The trouble with living legends is they don’t live forever. Fourteen years after he meets Harry Jeffra, Barney is overtaken by old age, like a tired runner who gets caught in the stretch.
“I don’t remember that Barney was particularly sick with anything,” says Lang. “He was just an old dog. A beautiful old dog.”
After Barney is put to sleep by one of the track veterinarians, Chic and Harry and a few track officials gather to discuss where to bury him. Somebody suggests the track’s infield, a place of honor usually reserved for the most valiant runners. Harry is having none of it.
“The backstretch was his home,” says Harry. “That’s where he lived, and that’s where he’d like to be buried.”
Nobody argues with Harry about it.
“Harry and that dog were like ‘Me and My Shadow,'” says Lang. “Harry never even liked it when anybody referred to Barney as a dog. ‘He’s really people,’ Harry would say. ‘We have a special relationship. That’s my best friend. He never questions anything I do. And he’s loyal.'”
Four years after Barney is buried in 1974, Harry Jeffra makes his last rounds at Pimlico. The walk must seem long without his dog, and getting to work must lose some of its spark without Barney there to greet him in the morning. What’s more, with Harry’s heart problems and the quintuple by-pass he undergoes, his race track days are through. He dies in 1987 after losing his final bout, this time with Alzheimer’s.

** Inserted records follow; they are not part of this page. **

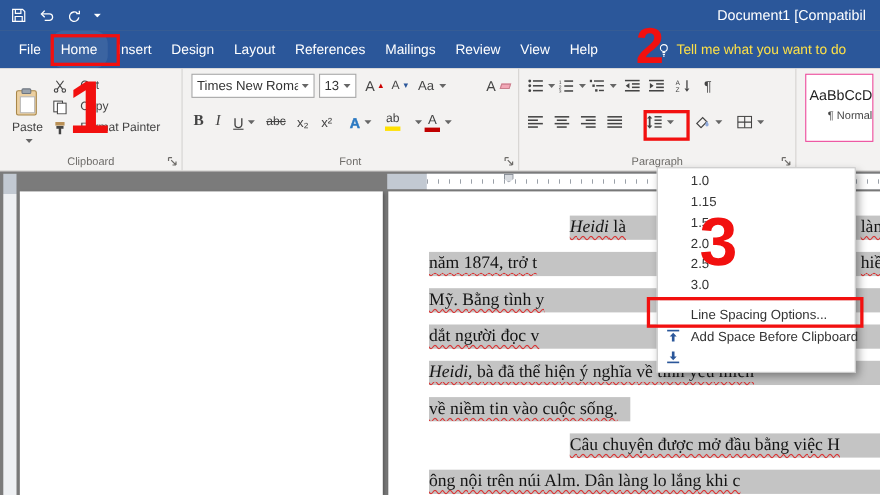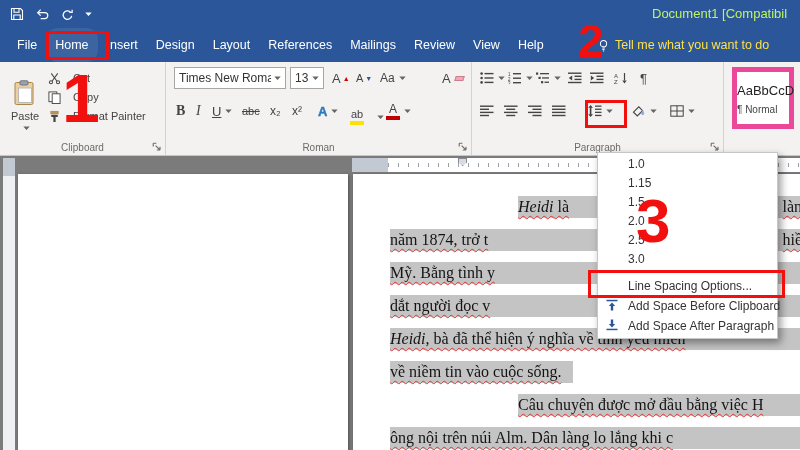--- a/index.html
+++ b/index.html
@@ -8,7 +8,7 @@
   #app { position:absolute; inset:0; width:800px; height:450px; overflow:hidden; }
 
   
-  .titlebar { position:absolute; left:0; top:0; width:800px; height:28px; background:#2b579a; color:#bef264; }
+  .titlebar { position:absolute; left:0; top:0; width:800px; height:28px; background:#2b579a; color:#ffffff; }
   .qat { position:absolute; left:10px; top:0; height:28px; display:flex; align-items:center; gap:11px; color:#fff; }
   .ico { display:inline-block; line-height:0; }
   .ico svg { display:block; }

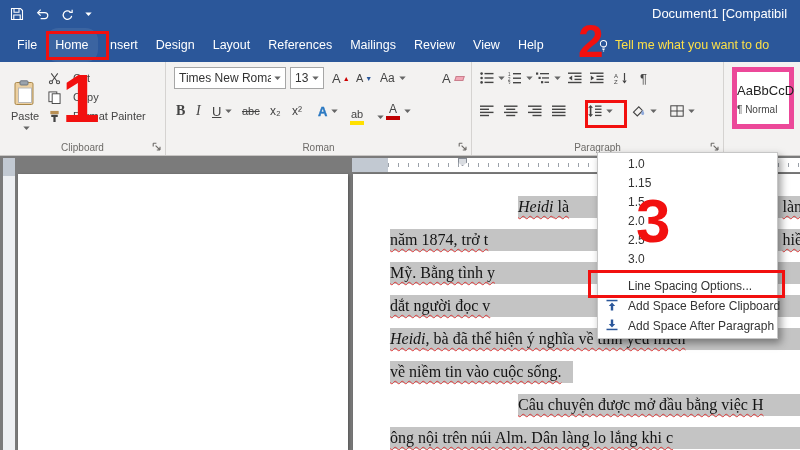--- a/index.html
+++ b/index.html
@@ -49,7 +49,7 @@
   .eraser { display:inline-block; width:9px; height:5px; background:#f2a7b6; border:1px solid #c97f8d; transform:skewX(-18deg); margin-left:2px; }
 
   
-  .style-cell { position:absolute; left:8px; top:5px; width:62px; height:62px; background:#fff; border:5px solid #ec4899; text-align:left; }
+  .style-cell { position:absolute; left:8px; top:5px; width:62px; height:62px; background:#fff; border:1px solid #ec4899; text-align:right; }
   .style-prev { font-size:13px; color:#222; margin-top:11px; }
   .style-name { font-size:10px; color:#444; margin-top:6px; }
 

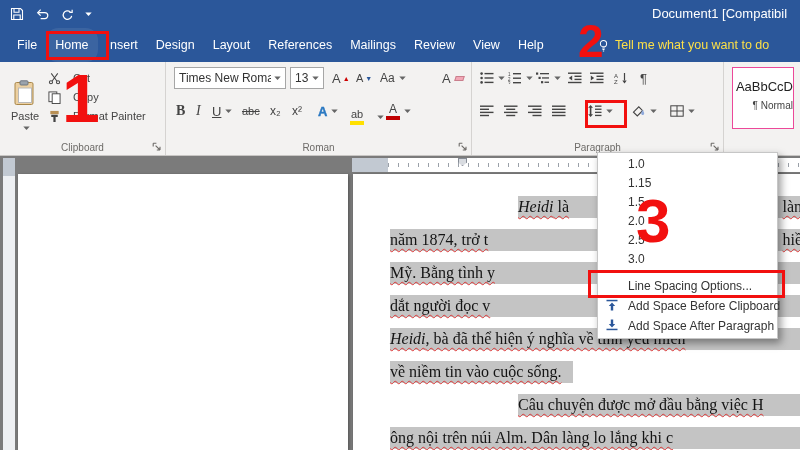--- a/index.html
+++ b/index.html
@@ -271,7 +271,7 @@
             </svg>
           </span>
       </div>
-      <div class="rbtn" style="left:184px;top:44px;gap:11px;">
+      <div class="rbtn" style="left:184px;top:38px;gap:11px;">
         <span class="stack">
             <span class="lbl">ab</span>
             <span class="bar" style="background:#ffe000;"></span>

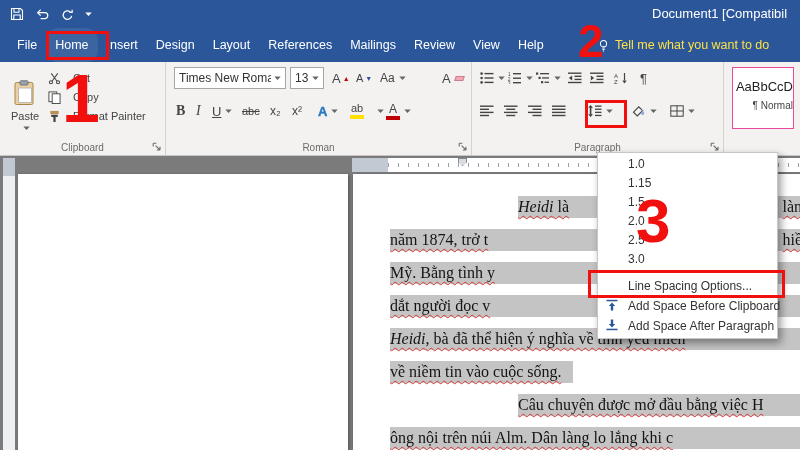--- a/index.html
+++ b/index.html
@@ -294,7 +294,7 @@
           </span>
       </div>
 
-      <div class="group-label">Roman</div>
+      <div class="group-label">Font</div>
       <span class="launcher ico">
           <svg width="10" height="10" viewBox="0 0 10 10" stroke="currentColor" fill="none" stroke-width="1.1">
             <path d="M1.2 1.2h3.2M1.2 1.2v3.2"></path>

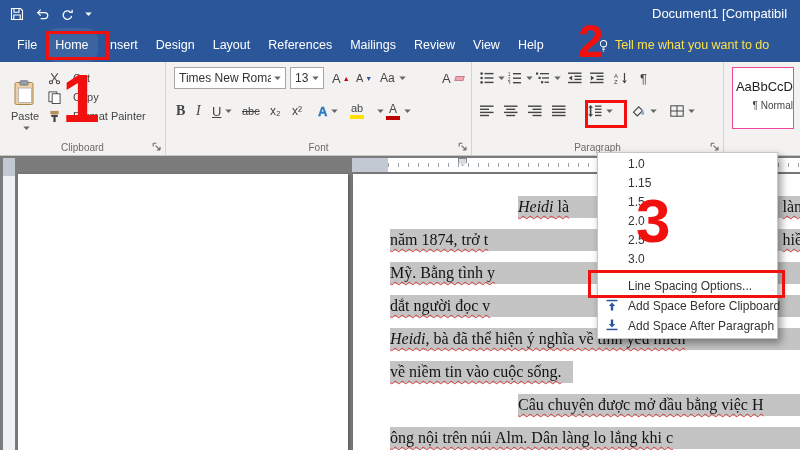--- a/index.html
+++ b/index.html
@@ -560,7 +560,6 @@
             <path d="M6 8.6 9.2 5H7.2V.6H4.8V5H2.8z"></path>
           </svg>
         </span>
-      <span>Add Space After Paragraph</span>
     </div>
   </div>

The racetrack has changed a lot since Harry and Barney held sway. Competition from other forms of wagering has put hobbles on the game. Some people even say the sport of kings is dying. Dogs are not allowed on the backstretch at Pimlico any more. They got to be too much of a nuisance.
Sure, there’s no turning back time. That train only runs in one direction, and your ticket gets punched whether you like it or not. Yet after you’ve heard the stories about Barney, even from a distance of twenty-plus years, you can’t help but think this tired old racetrack we call life was a hell of a sight friendlier in those days. That was a mellower time—a time when the man they called Champ would holler to his little black dog over the PA system, and the little black dog would come flying to the stable gate as though his life depended on it.
“Everyone always thought that was amazing,” says Martha Jeffra.
No doubt it was. I sure as hell wish I had been there to see it.